**YOUR ASSIGNMENT:**
Locate the word "lieku" in the entries below, then gather every line that holds it.
———
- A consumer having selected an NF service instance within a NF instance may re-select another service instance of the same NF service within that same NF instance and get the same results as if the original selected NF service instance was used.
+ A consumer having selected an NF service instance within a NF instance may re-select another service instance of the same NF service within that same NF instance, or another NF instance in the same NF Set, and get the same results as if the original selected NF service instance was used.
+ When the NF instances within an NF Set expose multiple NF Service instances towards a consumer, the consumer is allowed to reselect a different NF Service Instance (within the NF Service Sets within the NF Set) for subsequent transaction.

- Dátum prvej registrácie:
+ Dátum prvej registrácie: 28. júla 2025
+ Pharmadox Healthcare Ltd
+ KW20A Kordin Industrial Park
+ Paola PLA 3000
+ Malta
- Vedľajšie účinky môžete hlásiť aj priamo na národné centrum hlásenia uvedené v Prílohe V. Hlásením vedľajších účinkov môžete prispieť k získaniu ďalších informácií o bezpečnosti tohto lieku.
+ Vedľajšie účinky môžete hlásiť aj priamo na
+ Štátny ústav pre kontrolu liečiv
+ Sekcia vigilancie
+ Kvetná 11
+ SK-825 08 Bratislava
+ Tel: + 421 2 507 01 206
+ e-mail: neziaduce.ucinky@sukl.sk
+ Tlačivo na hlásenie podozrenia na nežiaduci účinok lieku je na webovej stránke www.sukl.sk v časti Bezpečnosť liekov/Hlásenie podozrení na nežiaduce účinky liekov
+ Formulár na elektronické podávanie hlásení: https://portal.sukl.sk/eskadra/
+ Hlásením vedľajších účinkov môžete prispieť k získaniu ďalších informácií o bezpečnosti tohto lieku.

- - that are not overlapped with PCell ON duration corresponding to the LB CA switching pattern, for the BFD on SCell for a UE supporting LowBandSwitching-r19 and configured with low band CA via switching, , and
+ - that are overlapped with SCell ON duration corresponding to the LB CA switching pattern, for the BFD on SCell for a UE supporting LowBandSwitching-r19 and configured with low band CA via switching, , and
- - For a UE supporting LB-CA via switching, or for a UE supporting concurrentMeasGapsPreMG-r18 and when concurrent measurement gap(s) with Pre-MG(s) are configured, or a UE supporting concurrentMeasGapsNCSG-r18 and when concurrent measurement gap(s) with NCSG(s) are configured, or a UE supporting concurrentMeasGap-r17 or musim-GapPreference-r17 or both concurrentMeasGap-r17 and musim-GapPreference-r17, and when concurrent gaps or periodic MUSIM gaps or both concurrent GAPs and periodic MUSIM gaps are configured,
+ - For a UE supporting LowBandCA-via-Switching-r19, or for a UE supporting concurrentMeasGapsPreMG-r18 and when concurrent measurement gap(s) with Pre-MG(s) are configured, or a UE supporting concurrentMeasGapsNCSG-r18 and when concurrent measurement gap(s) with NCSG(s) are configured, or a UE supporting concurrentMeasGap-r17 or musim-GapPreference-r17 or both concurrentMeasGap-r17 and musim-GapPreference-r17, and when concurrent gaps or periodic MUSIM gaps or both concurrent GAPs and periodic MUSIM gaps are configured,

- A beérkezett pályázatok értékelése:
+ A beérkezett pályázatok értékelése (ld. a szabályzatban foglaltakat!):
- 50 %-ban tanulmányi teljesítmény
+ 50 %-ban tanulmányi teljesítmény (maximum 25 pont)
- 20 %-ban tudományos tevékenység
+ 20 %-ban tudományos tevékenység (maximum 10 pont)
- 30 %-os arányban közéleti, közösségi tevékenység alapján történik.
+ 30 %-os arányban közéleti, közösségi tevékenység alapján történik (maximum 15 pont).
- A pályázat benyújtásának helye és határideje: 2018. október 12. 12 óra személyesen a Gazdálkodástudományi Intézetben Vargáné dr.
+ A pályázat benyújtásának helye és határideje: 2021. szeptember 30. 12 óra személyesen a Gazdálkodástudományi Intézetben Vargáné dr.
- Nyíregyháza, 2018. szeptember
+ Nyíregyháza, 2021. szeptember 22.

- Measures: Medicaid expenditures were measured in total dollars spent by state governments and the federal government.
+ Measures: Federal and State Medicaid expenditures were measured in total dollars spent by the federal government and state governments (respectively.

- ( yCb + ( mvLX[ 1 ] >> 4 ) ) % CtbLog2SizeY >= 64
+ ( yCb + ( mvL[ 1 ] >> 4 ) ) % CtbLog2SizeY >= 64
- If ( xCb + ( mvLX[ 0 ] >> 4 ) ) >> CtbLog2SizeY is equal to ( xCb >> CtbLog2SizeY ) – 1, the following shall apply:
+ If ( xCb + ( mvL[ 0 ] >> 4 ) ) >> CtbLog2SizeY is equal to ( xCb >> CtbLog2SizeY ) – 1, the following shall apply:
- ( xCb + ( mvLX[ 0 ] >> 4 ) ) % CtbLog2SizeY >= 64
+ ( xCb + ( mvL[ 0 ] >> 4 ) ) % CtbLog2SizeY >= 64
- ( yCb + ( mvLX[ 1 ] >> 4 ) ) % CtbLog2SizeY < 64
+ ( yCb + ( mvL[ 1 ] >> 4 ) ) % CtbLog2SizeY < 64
———
**ANSWER BELOW:**
- Vedľajšie účinky môžete hlásiť aj priamo na národné centrum hlásenia uvedené v Prílohe V. Hlásením vedľajších účinkov môžete prispieť k získaniu ďalších informácií o bezpečnosti tohto lieku.
+ Tlačivo na hlásenie podozrenia na nežiaduci účinok lieku je na webovej stránke www.sukl.sk v časti Bezpečnosť liekov/Hlásenie podozrení na nežiaduce účinky liekov
+ Hlásením vedľajších účinkov môžete prispieť k získaniu ďalších informácií o bezpečnosti tohto lieku.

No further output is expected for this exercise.